Problem requirements |
In the records that follow, the lines from the one containing "zksync Paymasters, Onyx" to the one containing "Offchain interoperability with Ethereum-like blockchains.", inclusive, are to be given again exactly.

Edit tracking data
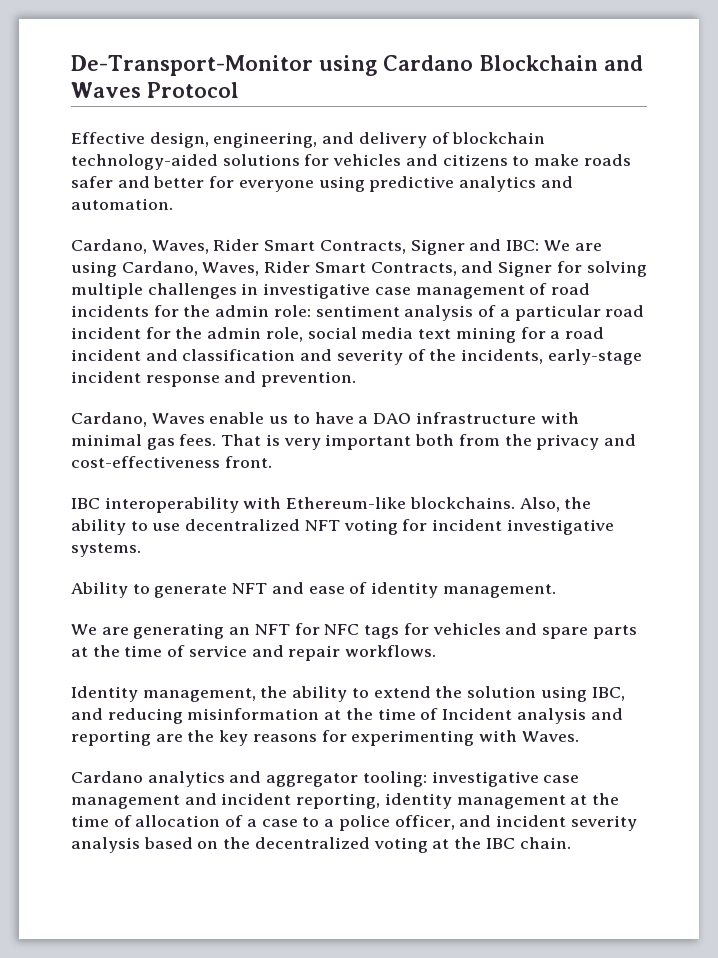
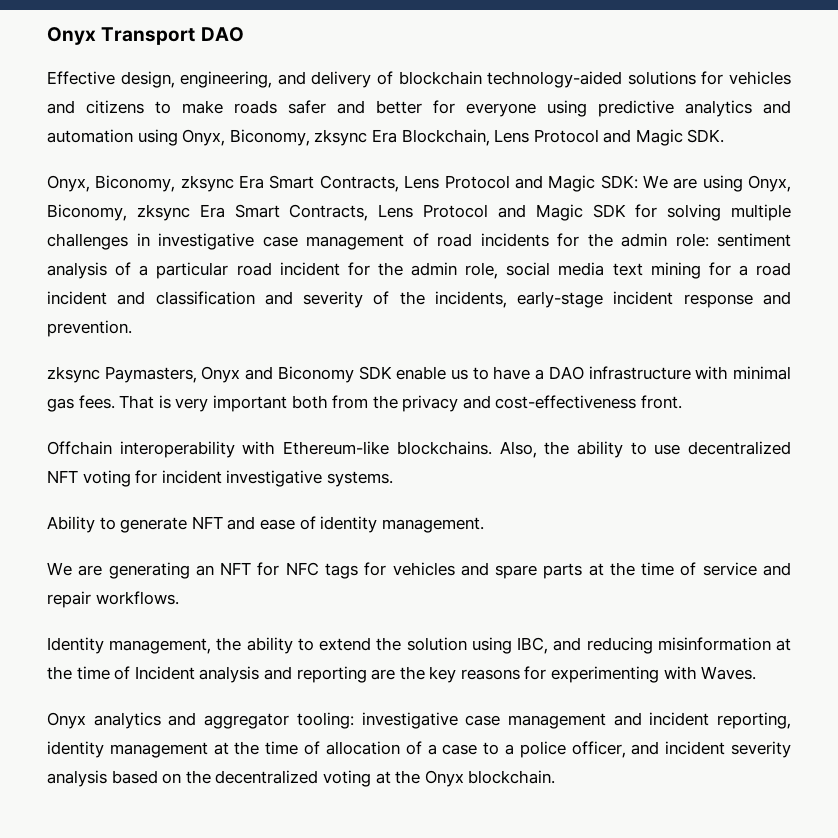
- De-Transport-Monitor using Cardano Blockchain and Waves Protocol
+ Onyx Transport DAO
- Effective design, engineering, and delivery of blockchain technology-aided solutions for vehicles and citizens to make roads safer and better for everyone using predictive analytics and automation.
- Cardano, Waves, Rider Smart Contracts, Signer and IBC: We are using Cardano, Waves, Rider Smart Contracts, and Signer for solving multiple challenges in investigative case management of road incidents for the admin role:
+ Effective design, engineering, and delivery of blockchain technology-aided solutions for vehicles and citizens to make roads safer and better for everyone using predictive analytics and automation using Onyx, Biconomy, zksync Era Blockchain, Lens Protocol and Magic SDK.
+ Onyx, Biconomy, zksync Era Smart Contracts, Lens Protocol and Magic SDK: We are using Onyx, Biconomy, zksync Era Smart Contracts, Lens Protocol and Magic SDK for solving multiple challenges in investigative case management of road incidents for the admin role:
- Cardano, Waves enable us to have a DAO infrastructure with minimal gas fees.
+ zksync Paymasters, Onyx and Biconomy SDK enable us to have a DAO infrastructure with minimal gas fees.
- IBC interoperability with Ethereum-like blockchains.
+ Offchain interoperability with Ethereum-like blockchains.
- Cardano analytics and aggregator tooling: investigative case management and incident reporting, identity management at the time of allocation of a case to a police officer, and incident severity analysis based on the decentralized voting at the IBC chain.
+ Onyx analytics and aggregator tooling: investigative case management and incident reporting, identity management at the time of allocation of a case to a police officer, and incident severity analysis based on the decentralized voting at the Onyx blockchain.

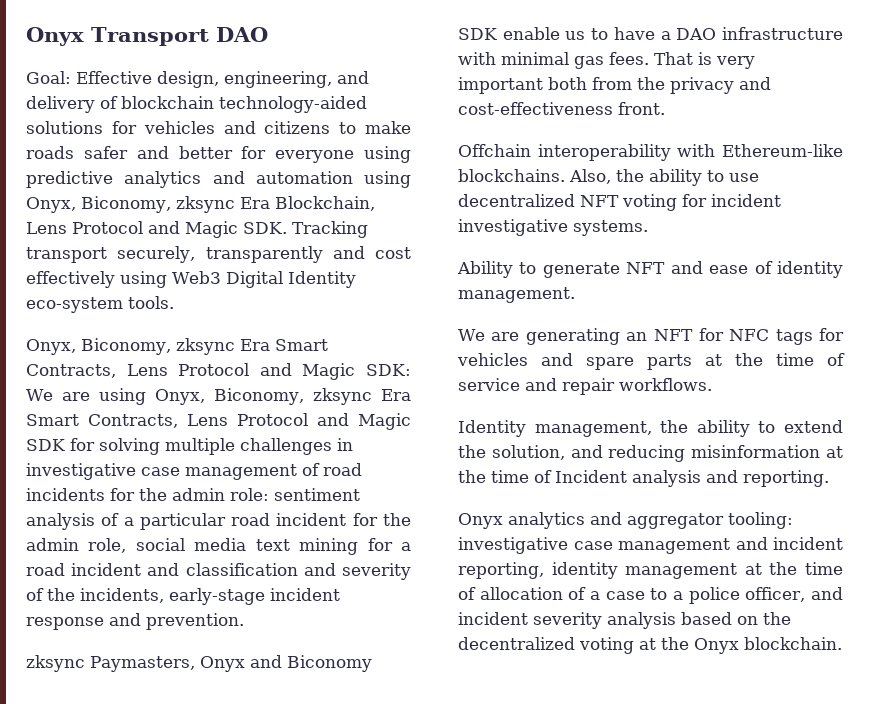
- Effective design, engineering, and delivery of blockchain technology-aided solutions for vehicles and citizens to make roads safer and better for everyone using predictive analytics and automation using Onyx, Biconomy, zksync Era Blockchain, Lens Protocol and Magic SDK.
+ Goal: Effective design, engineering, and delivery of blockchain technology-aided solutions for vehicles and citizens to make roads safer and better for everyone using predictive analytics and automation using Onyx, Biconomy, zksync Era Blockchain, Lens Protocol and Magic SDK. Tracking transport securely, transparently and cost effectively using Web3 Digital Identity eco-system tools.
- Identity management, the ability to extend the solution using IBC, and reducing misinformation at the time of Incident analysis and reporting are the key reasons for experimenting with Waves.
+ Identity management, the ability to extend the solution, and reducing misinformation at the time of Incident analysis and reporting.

Solved problem |
+ zksync Paymasters, Onyx and Biconomy SDK enable us to have a DAO infrastructure with minimal gas fees.
- IBC interoperability with Ethereum-like blockchains.
+ Offchain interoperability with Ethereum-like blockchains.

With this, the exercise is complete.